# Filter
Filters allow you to find complex patterns, the simplest filter is a string. In this section we will pass a string to a different filter method and Beautiful Soup will perform a match against that exact string.

In [1]:
!pip install bs4
!pip install requests



In [2]:
import requests
from bs4 import BeautifulSoup

In [3]:
%%html
<table>
  <tr>
    <td id='flight' >Flight No</td>
    <td>Launch site</td> 
    <td>Payload mass</td>
   </tr>
  <tr> 
    <td>1</td>
    <td><a href='https://en.wikipedia.org/wiki/Florida'>Florida</a></td>
    <td>300 kg</td>
  </tr>
  <tr>
    <td>2</td>
    <td><a href='https://en.wikipedia.org/wiki/Texas'>Texas</a></td>
    <td>94 kg</td>
  </tr>
  <tr>
    <td>3</td>
    <td><a href='https://en.wikipedia.org/wiki/Florida'>Florida<a> </td>
    <td>80 kg</td>
  </tr>
</table>

0,1,2
Flight No,Launch site,Payload mass
1,Florida,300 kg
2,Texas,94 kg
3,Florida,80 kg


In [4]:
table="%%html<table><tr><td id='flight' >Flight No</td><td>Launch site</td> <td>Payload mass</td></tr><tr> <td>1</td><td><a href='https://en.wikipedia.org/wiki/Florida'>Florida</a></td><td>300 kg</td></tr><tr><td>2</td><td><a href='https://en.wikipedia.org/wiki/Texas'>Texas</a></td><td>94 kg</td></tr><tr><td>3</td><td><a href='https://en.wikipedia.org/wiki/Florida'>Florida<a> </td><td>80 kg</td></tr></table>"

In [5]:
table_bs=BeautifulSoup(table,'html5lib')


In [7]:
# Find all()
#Name
table_rows=table_bs.find_all('tr')
print("table rows: \n",table_rows)

first_row=table_rows[0]
print("first row: ",first_row)

print("type of first row: ",type(first_row))

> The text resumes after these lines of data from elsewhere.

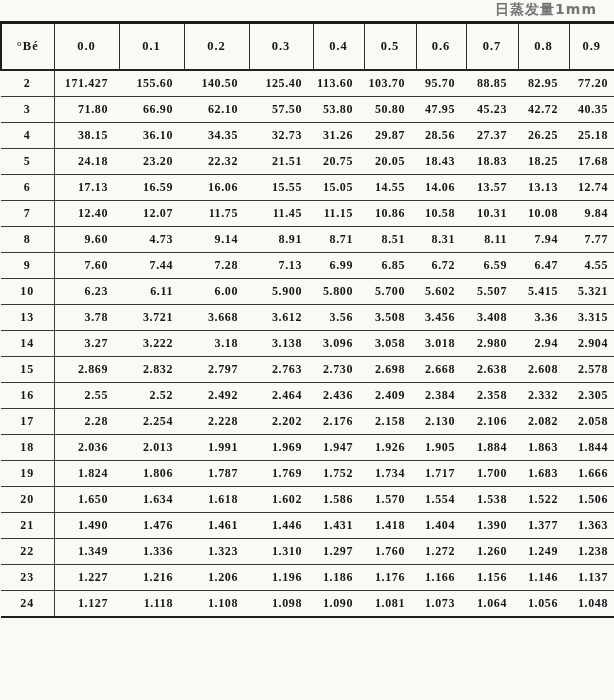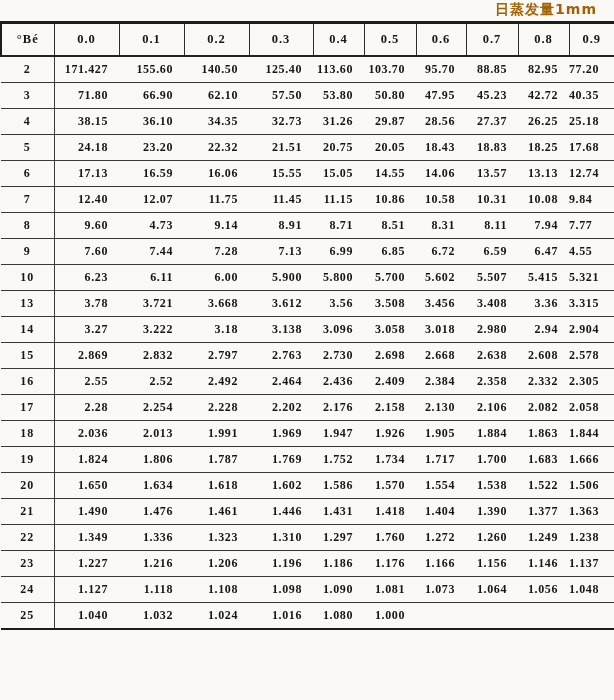--- a/index.html
+++ b/index.html
@@ -24,7 +24,7 @@
     font-weight:bold;
     letter-spacing:1px;
     font-family:"DejaVu Sans", sans-serif;
-    color:#a16207;
+    color:#737373;
   }
   table.baume{
     border-collapse:collapse;

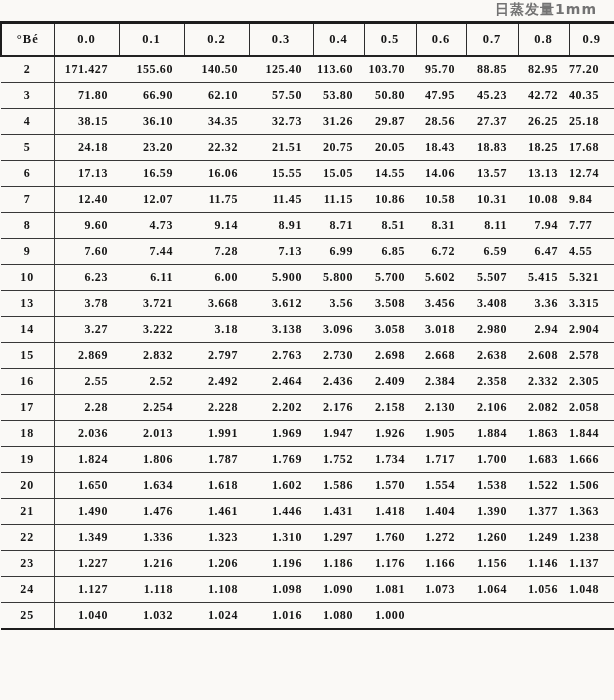--- a/index.html
+++ b/index.html
@@ -54,7 +54,7 @@
     border-bottom:2px solid #222;
     border-left:1.5px solid #2d2d2d;
     background:#faf9f6;
-    padding:0;
+    padding:7px;
   }
   thead th:first-child{border-left:2px solid #1d1d1d;}
   thead th:last-child{border-right:2px solid #1d1d1d;text-align:center;}

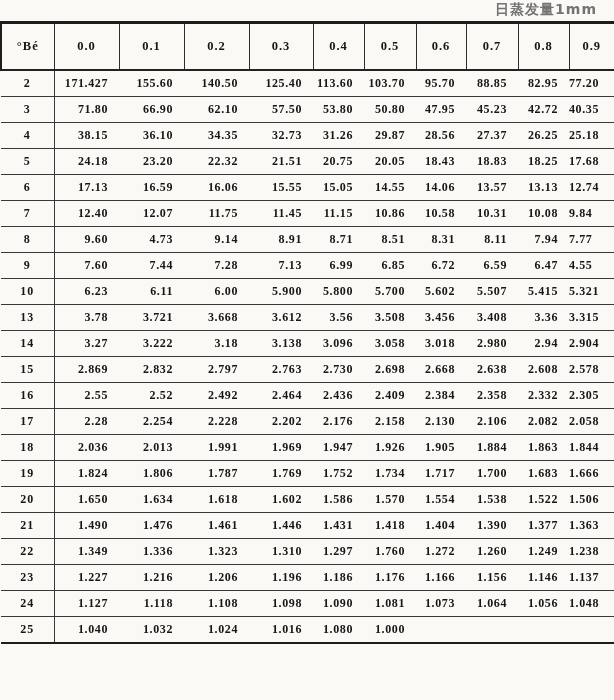--- a/index.html
+++ b/index.html
@@ -71,7 +71,7 @@
     white-space:nowrap;
     overflow:visible;
   }
-  tbody td:last-child{padding-right:23px;}
+  tbody td:last-child{padding-right:7px;}
   tbody td.be{
     text-align:center;
     padding:0;

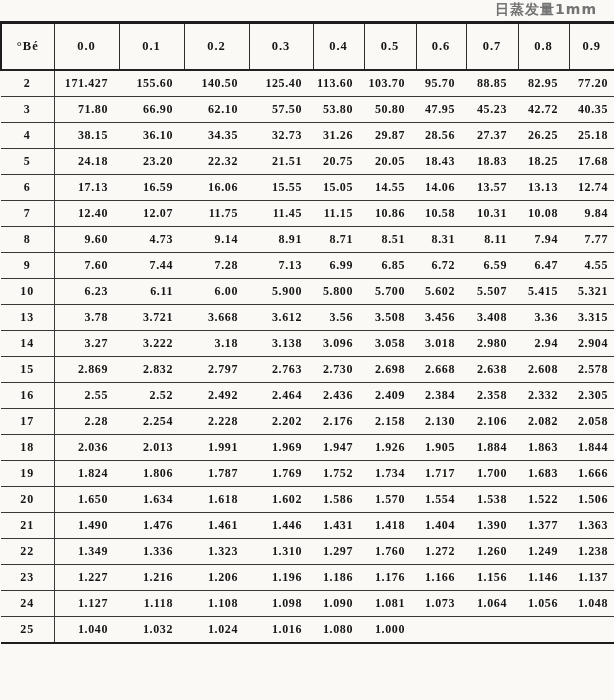--- a/index.html
+++ b/index.html
@@ -388,19 +388,6 @@
           <td>1.056</td>
           <td>1.048</td>
         </tr>
-        <tr>
-          <td class="be">25</td>
-          <td>1.040</td>
-          <td>1.032</td>
-          <td>1.024</td>
-          <td>1.016</td>
-          <td>1.080</td>
-          <td>1.000</td>
-          <td></td>
-          <td></td>
-          <td></td>
-          <td></td>
-        </tr>
       </tbody>
   </table>
 </div>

print("child of first row: ",first_row.td)



table rows: 
 [<tr><td id="flight">Flight No</td><td>Launch site</td> <td>Payload mass</td></tr>, <tr> <td>1</td><td><a href="https://en.wikipedia.org/wiki/Florida">Florida</a></td><td>300 kg</td></tr>, <tr><td>2</td><td><a href="https://en.wikipedia.org/wiki/Texas">Texas</a></td><td>94 kg</td></tr>, <tr><td>3</td><td><a href="https://en.wikipedia.org/wiki/Florida">Florida</a><a> </a></td><td>80 kg</td></tr>]
first row:  <tr><td id="flight">Flight No</td><td>Launch site</td> <td>Payload mass</td></tr>
type of first row:  <class 'bs4.element.Tag'>
child of first row:  <td id="flight">Flight No</td>


In [8]:
# iterate through the list
for i,row in enumerate(table_rows):
    print("row",i,"is",row)
    

row 0 is <tr><td id="flight">Flight No</td><td>Launch site</td> <td>Payload mass</td></tr>
row 1 is <tr> <td>1</td><td><a href="https://en.wikipedia.org/wiki/Florida">Florida</a></td><td>300 kg</td></tr>
row 2 is <tr><td>2</td><td><a href="https://en.wikipedia.org/wiki/Texas">Texas</a></td><td>94 kg</td></tr>
row 3 is <tr><td>3</td><td><a href="https://en.wikipedia.org/wiki/Florida">Florida</a><a> </a></td><td>80 kg</td></tr>


In [11]:
#extract content using string
for i,row in enumerate(table_rows):
    print("row",i)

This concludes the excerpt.